Given data Start Marker

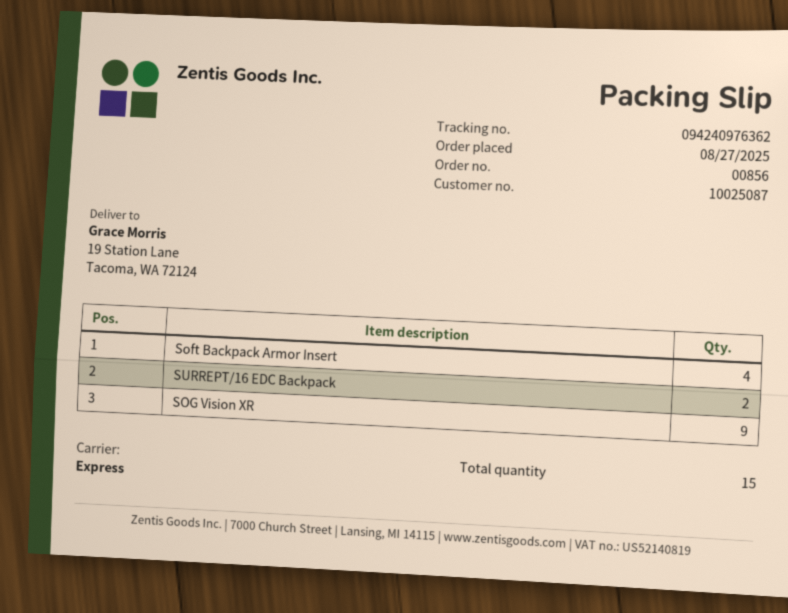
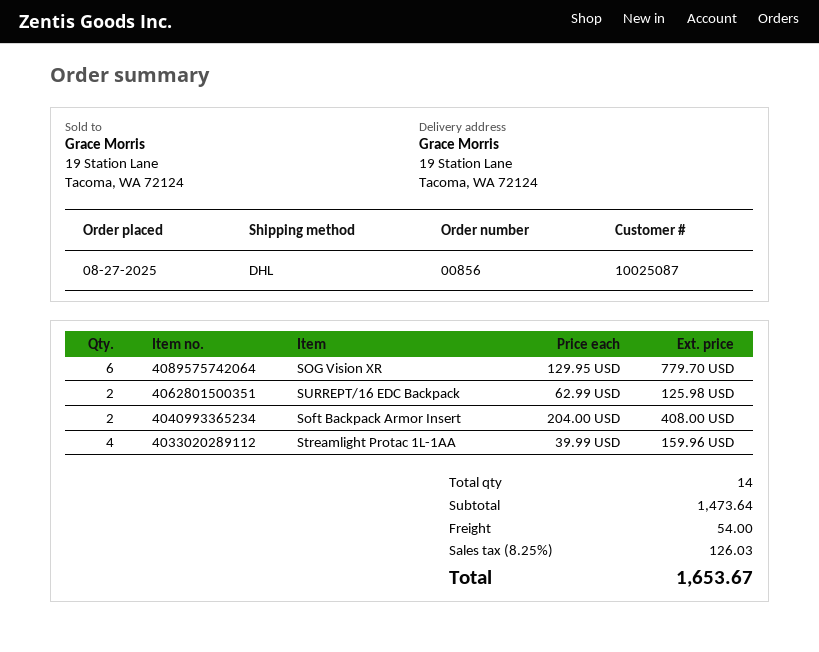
shipping method: express -> DHL
Soft Backpack Armor Insert: 4 -> 2
SOG Vision XR: 9 -> 6
Streamlight Protac 1L-1AA: none -> 4
total quantity: 15 -> 14

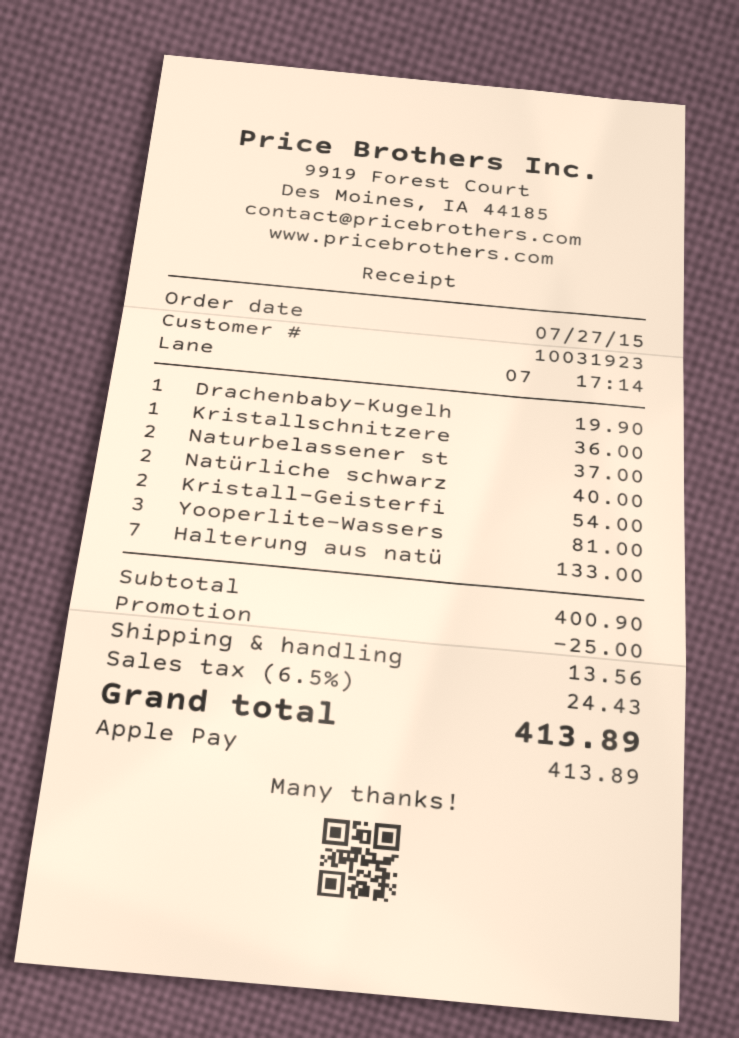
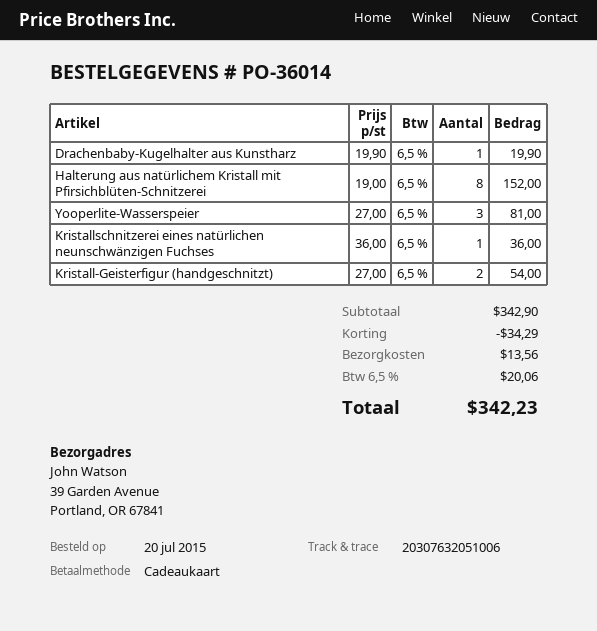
order date: 2015-07-27 -> 2015-07-20
payment method: Apple Pay -> gift card
Naturbelassener st: 2 for 37.00 -> none
Natürliche schwarz: 2 for 40.00 -> none
Halterung aus natü: 7 for 133.00 -> 8 for 152.00
subtotal: 400.90 -> 342.90
discount: 25.00 -> 34.29
tax: 6.5% = 24.43 -> 6.5% = 20.06
total: 413.89 -> 342.23

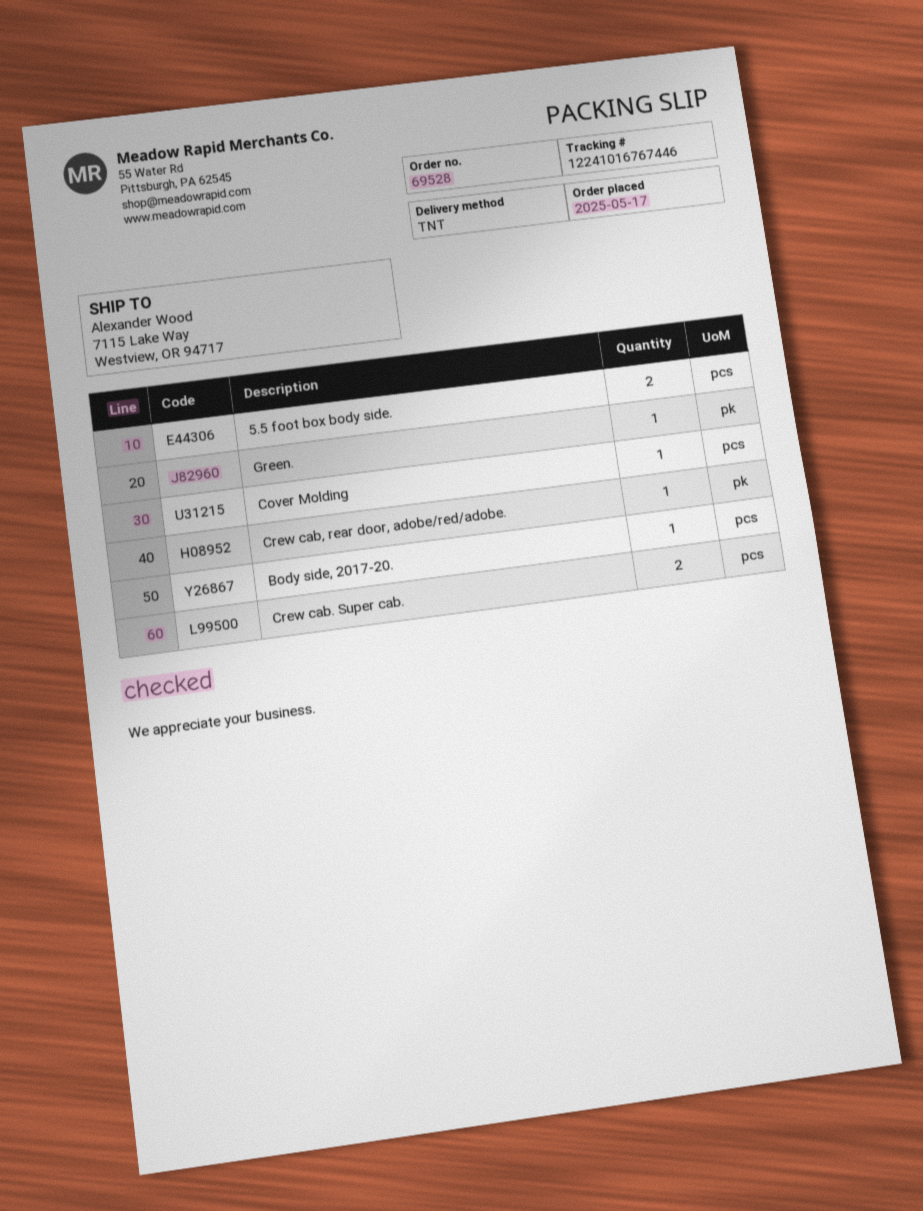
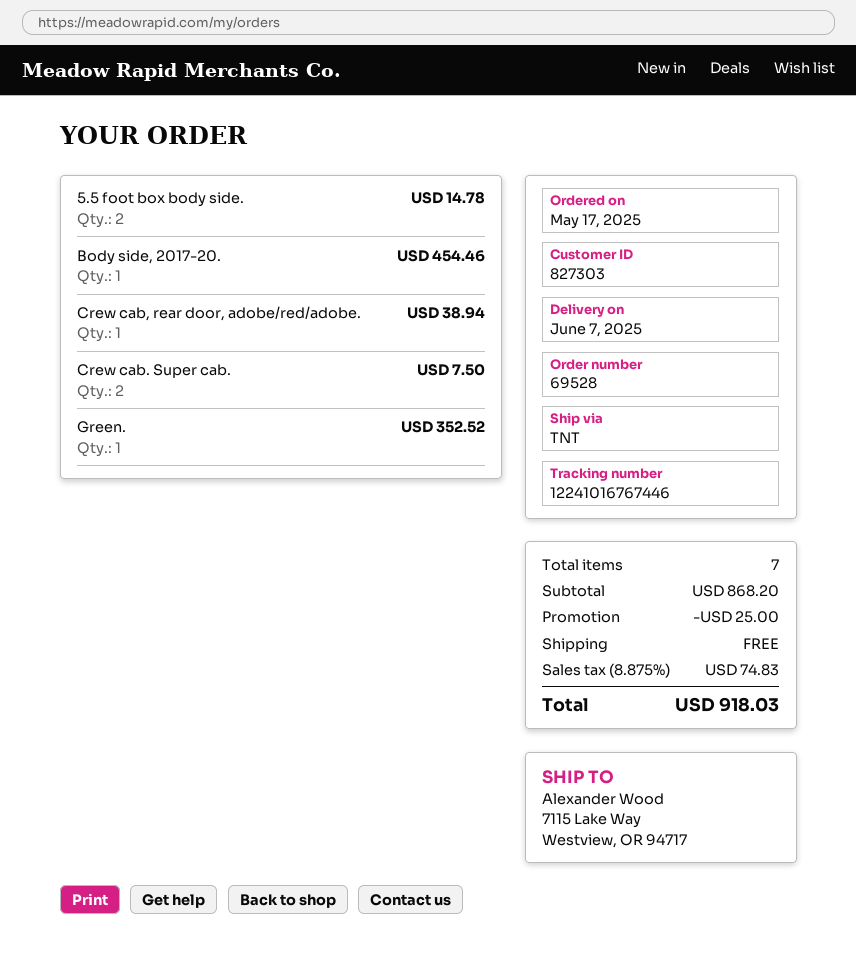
Cover Molding: 1 -> none

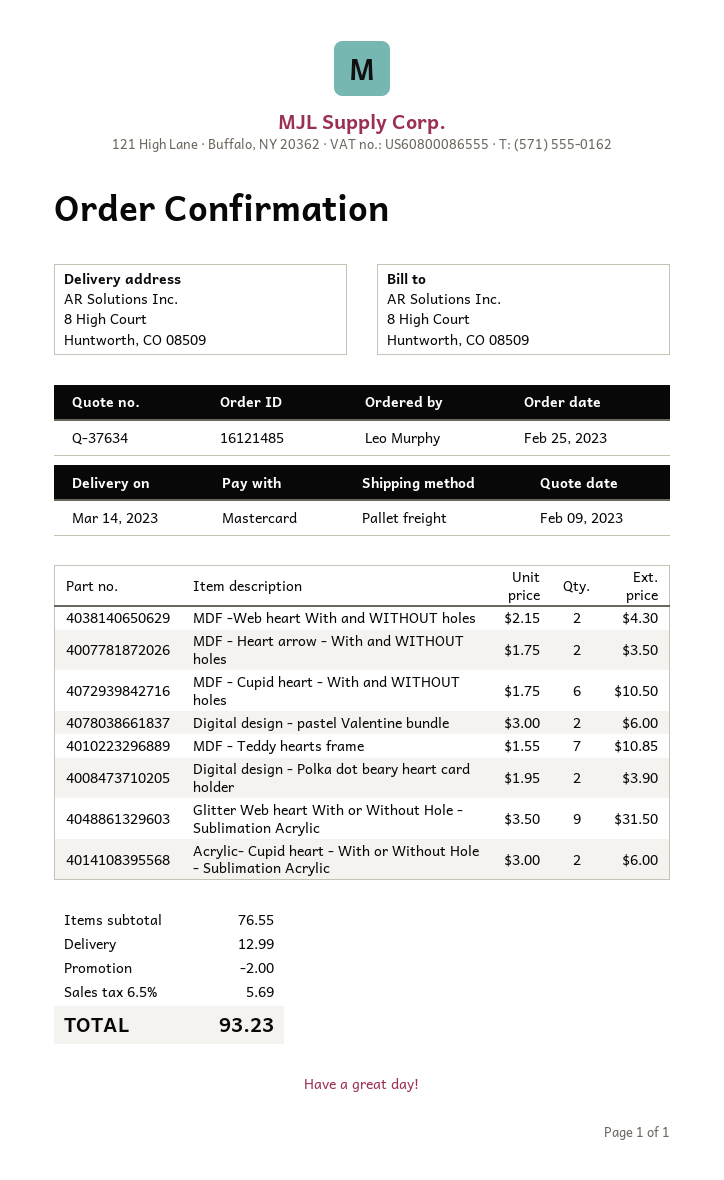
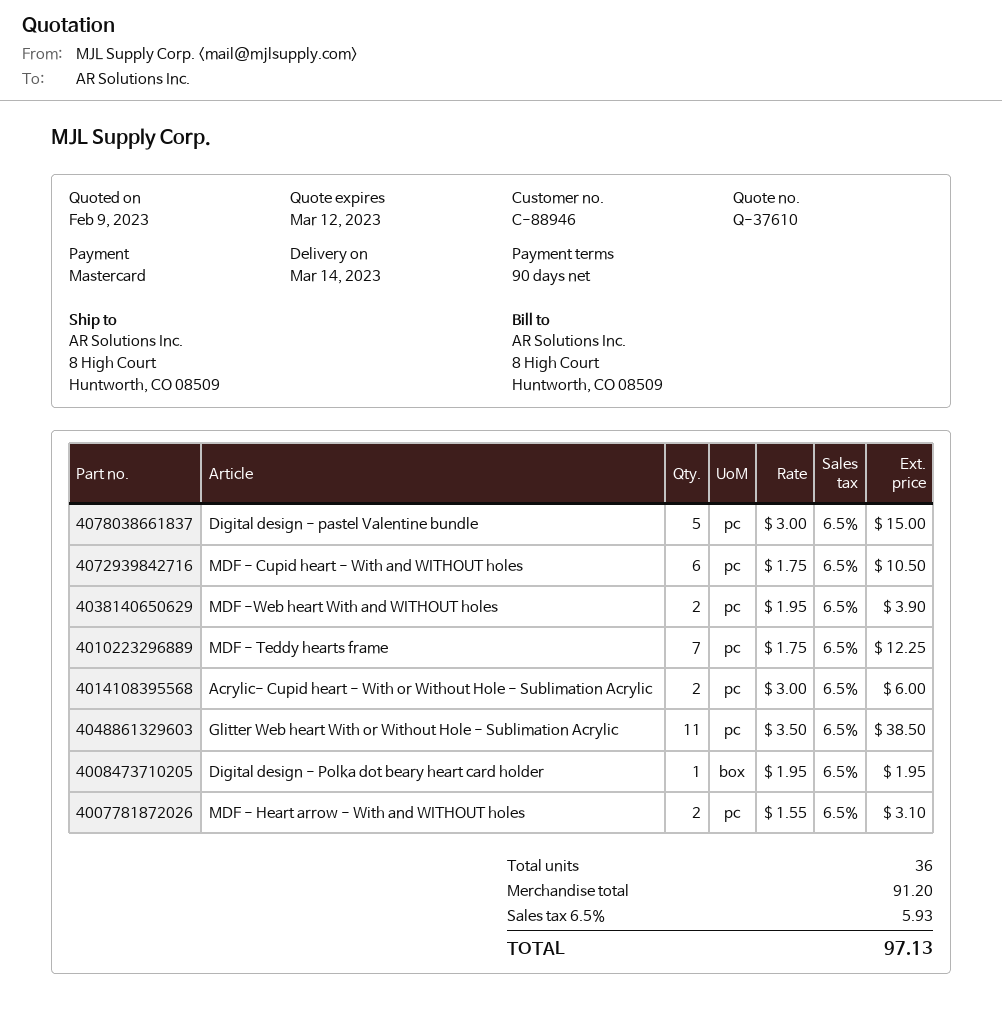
quote number: Q-37634 -> Q-37610
MDF -Web heart With and WITHOUT holes: 2 x 2.15 = 4.30 -> 2 x 1.95 = 3.90
MDF - Heart arrow - With and WITHOUT holes: 2 x 1.75 = 3.50 -> 2 x 1.55 = 3.10
Digital design - pastel Valentine bundle: 2 x 3.00 = 6.00 -> 5 x 3.00 = 15.00
MDF - Teddy hearts frame: 7 x 1.55 = 10.85 -> 7 x 1.75 = 12.25
Digital design - Polka dot beary heart card holder: 2 x 1.95 = 3.90 -> 1 x 1.95 = 1.95
Glitter Web heart With or Without Hole - Sublimation Acrylic: 9 x 3.50 = 31.50 -> 11 x 3.50 = 38.50
subtotal: 76.55 -> 91.20
discount: 2.00 -> none
shipping: 12.99 -> none
tax: 6.5% = 5.69 -> 6.5% = 5.93
total: 93.23 -> 97.13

Given data End Marker

Starting with the line that holds "tax: 6.5% = 24.43 -> 6.5% = 20.06", return each line exactly through the final line of the entries above; pictures are not part of the output.

-- Reply to the task --
tax: 6.5% = 24.43 -> 6.5% = 20.06
total: 413.89 -> 342.23

Cover Molding: 1 -> none

quote number: Q-37634 -> Q-37610
MDF -Web heart With and WITHOUT holes: 2 x 2.15 = 4.30 -> 2 x 1.95 = 3.90
MDF - Heart arrow - With and WITHOUT holes: 2 x 1.75 = 3.50 -> 2 x 1.55 = 3.10
Digital design - pastel Valentine bundle: 2 x 3.00 = 6.00 -> 5 x 3.00 = 15.00
MDF - Teddy hearts frame: 7 x 1.55 = 10.85 -> 7 x 1.75 = 12.25
Digital design - Polka dot beary heart card holder: 2 x 1.95 = 3.90 -> 1 x 1.95 = 1.95
Glitter Web heart With or Without Hole - Sublimation Acrylic: 9 x 3.50 = 31.50 -> 11 x 3.50 = 38.50
subtotal: 76.55 -> 91.20
discount: 2.00 -> none
shipping: 12.99 -> none
tax: 6.5% = 5.69 -> 6.5% = 5.93
total: 93.23 -> 97.13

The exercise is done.